JH: There are coaches in the sport that have the history and experience, but there’s no substitute for pure chemistry between fighter and trainer, and I feel like you and Jermain had that going.
PB: Yes we did, we did.  And I still have that presence with him.  Jermain got in some trouble, and I was there for him, I was in court with him, with the judge, everything.  Because I know there is a great human being there.  Jermain has suffered a tremendous amount of loss.  Someone in his family had murdered his grandmother, then his brother died at 19 or 20 years old from a seizure.  Then his mother died of cancer.  The kid could not catch a break, and no one was there for him to help him get through that time.  And all the people that were supposed to be his people, they did not stay loyal to him.  They wanted nothing to do with him at that point.  He’s got a big heart, he has just suffered so much.  Then when he was making some really good money, you’re talking about a guy that came from horrible poverty, and he didn’t really know what to do with it.  Everyone and their brother came out of the woodwork wanting a piece.  

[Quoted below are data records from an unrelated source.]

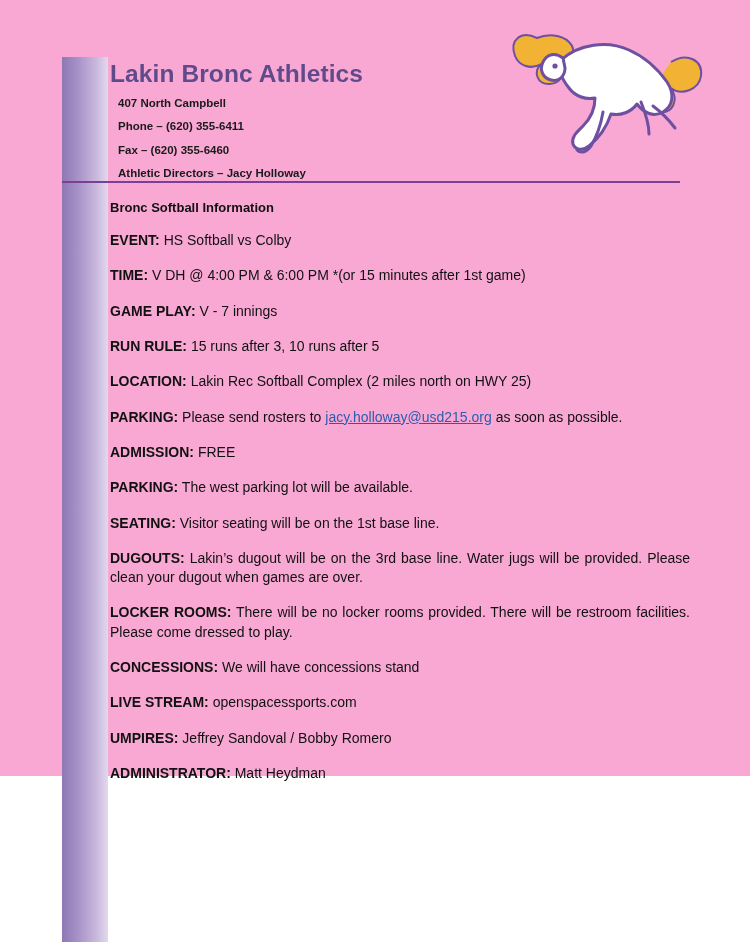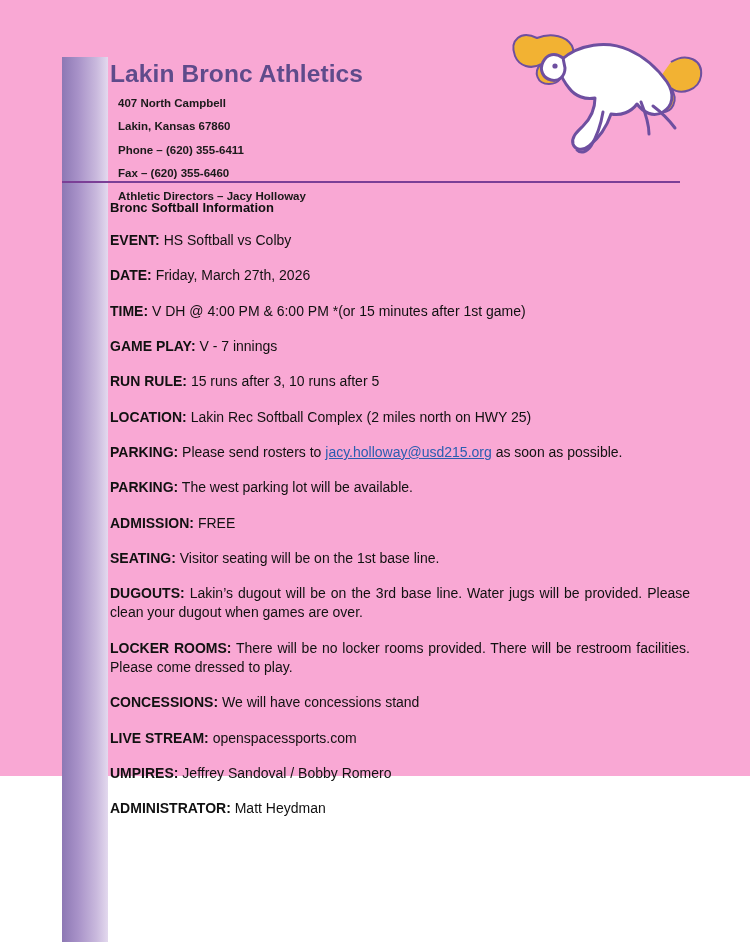--- a/index.html
+++ b/index.html
@@ -119,7 +119,6 @@
   <div class="header">
     <div class="org-title">Lakin Bronc Athletics</div>
     <div class="addr-line">407 North Campbell</div>
-    <div class="addr-line">Lakin, Kansas 67860</div>
     <div class="addr-line">Phone – (620) 355-6411</div>
     <div class="addr-line">Fax – (620) 355-6460</div>
     <div class="addr-line">Athletic Directors – Jacy Holloway</div>

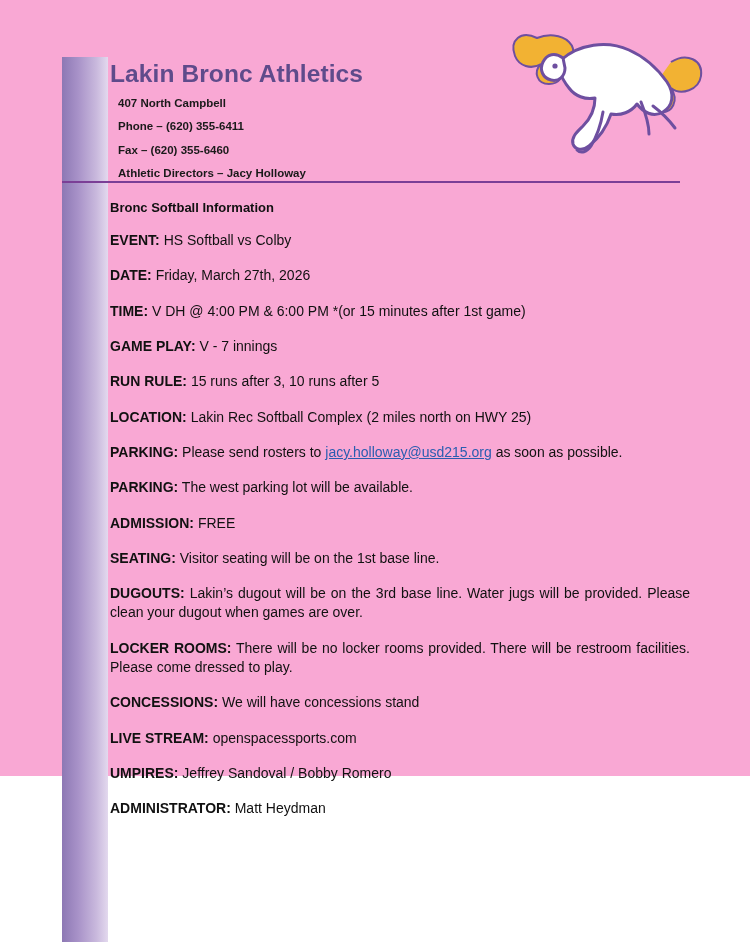--- a/index.html
+++ b/index.html
@@ -155,10 +155,6 @@
       <span class="val">HS Softball vs Colby</span>
     </p>
 
-    <p class="row">
-      <span class="lbl">DATE:</span>
-      <span class="val">Friday, March 27th, 2026</span>
-    </p>
 
     <p class="row">
       <span class="lbl">TIME:</span>

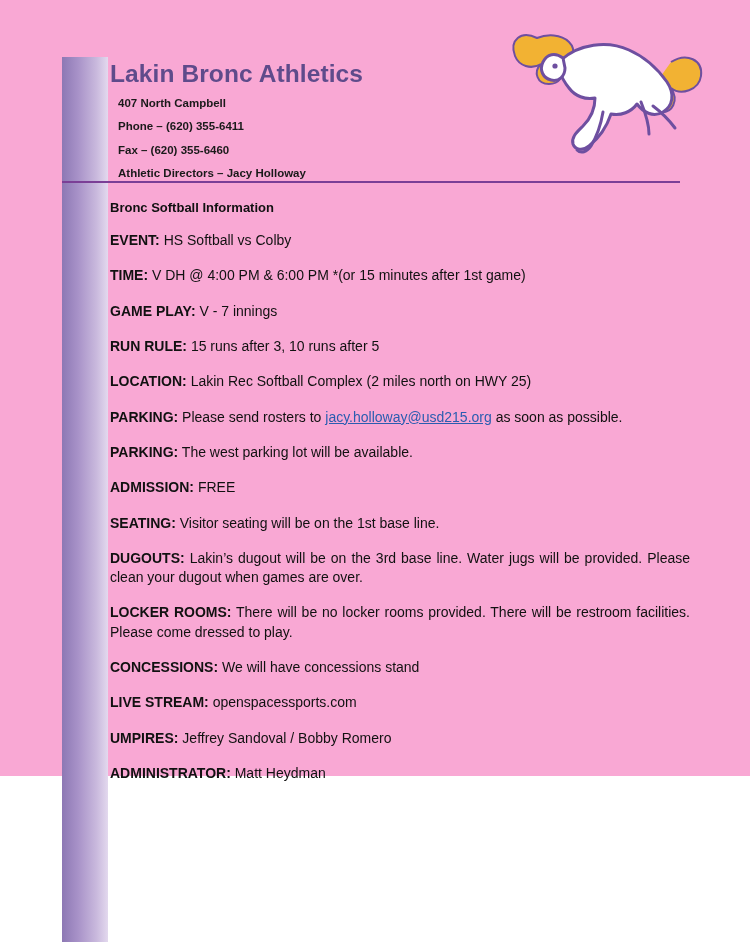--- a/index.html
+++ b/index.html
@@ -182,13 +182,13 @@
     </p>
 
     <p class="row">
+      <span class="lbl">ADMISSION:</span>
+      <span class="val">FREE</span>
+    </p>
+
+    <p class="row">
       <span class="lbl">PARKING:</span>
       <span class="val">The west parking lot will be available.</span>
-    </p>
-
-    <p class="row">
-      <span class="lbl">ADMISSION:</span>
-      <span class="val">FREE</span>
     </p>
 
     <p class="row">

JH: As a fan, I saw that level of heart in Jermain.  He seemed like an incredible talent and incredible individual.  Then it broke my heart later to see some of the horrible videos online, going on racist rants, brandishing guns, and I remembered thinking, “This is not the same Jermain Taylor.”
PB: I was not a part of his life during that time.  It was criminal what they did to this kid.  He ended up getting in trouble, he started doing things he shouldn’t do.  But behind it all, Jermain has a great heart.  There’s nothing I won’t do for him.  We were 31-0 together.  
JH: It sounds like you have more than taken on the mentor role, it sounds like you’re more of a father figure to Jermain.  
PB: If he was 18 and I was his father, I’d be whipping his ass, but he’s a grown man now.
JH: Are you training anyone at the moment?
PB: Only if someone wants to pay me a lot of money or a really good salary, I’ll do it, but not at the moment, no.  I did make the Florida Hall of Fame.  Just spending time with my family, my kids, they’re in their 20s and I’m just enjoying my life with my wife and everything is good.  
JH: Closing thoughts, Pat?
PB: I help out [matchmaker and trainer] Chico Rivas, the president of amateur boxing here.  I love the sport, I love Arkansas, and I love their people.  There’s a lot of great people in boxing.  There’s a lot of bad people too, but there’s a lot of great people in boxing.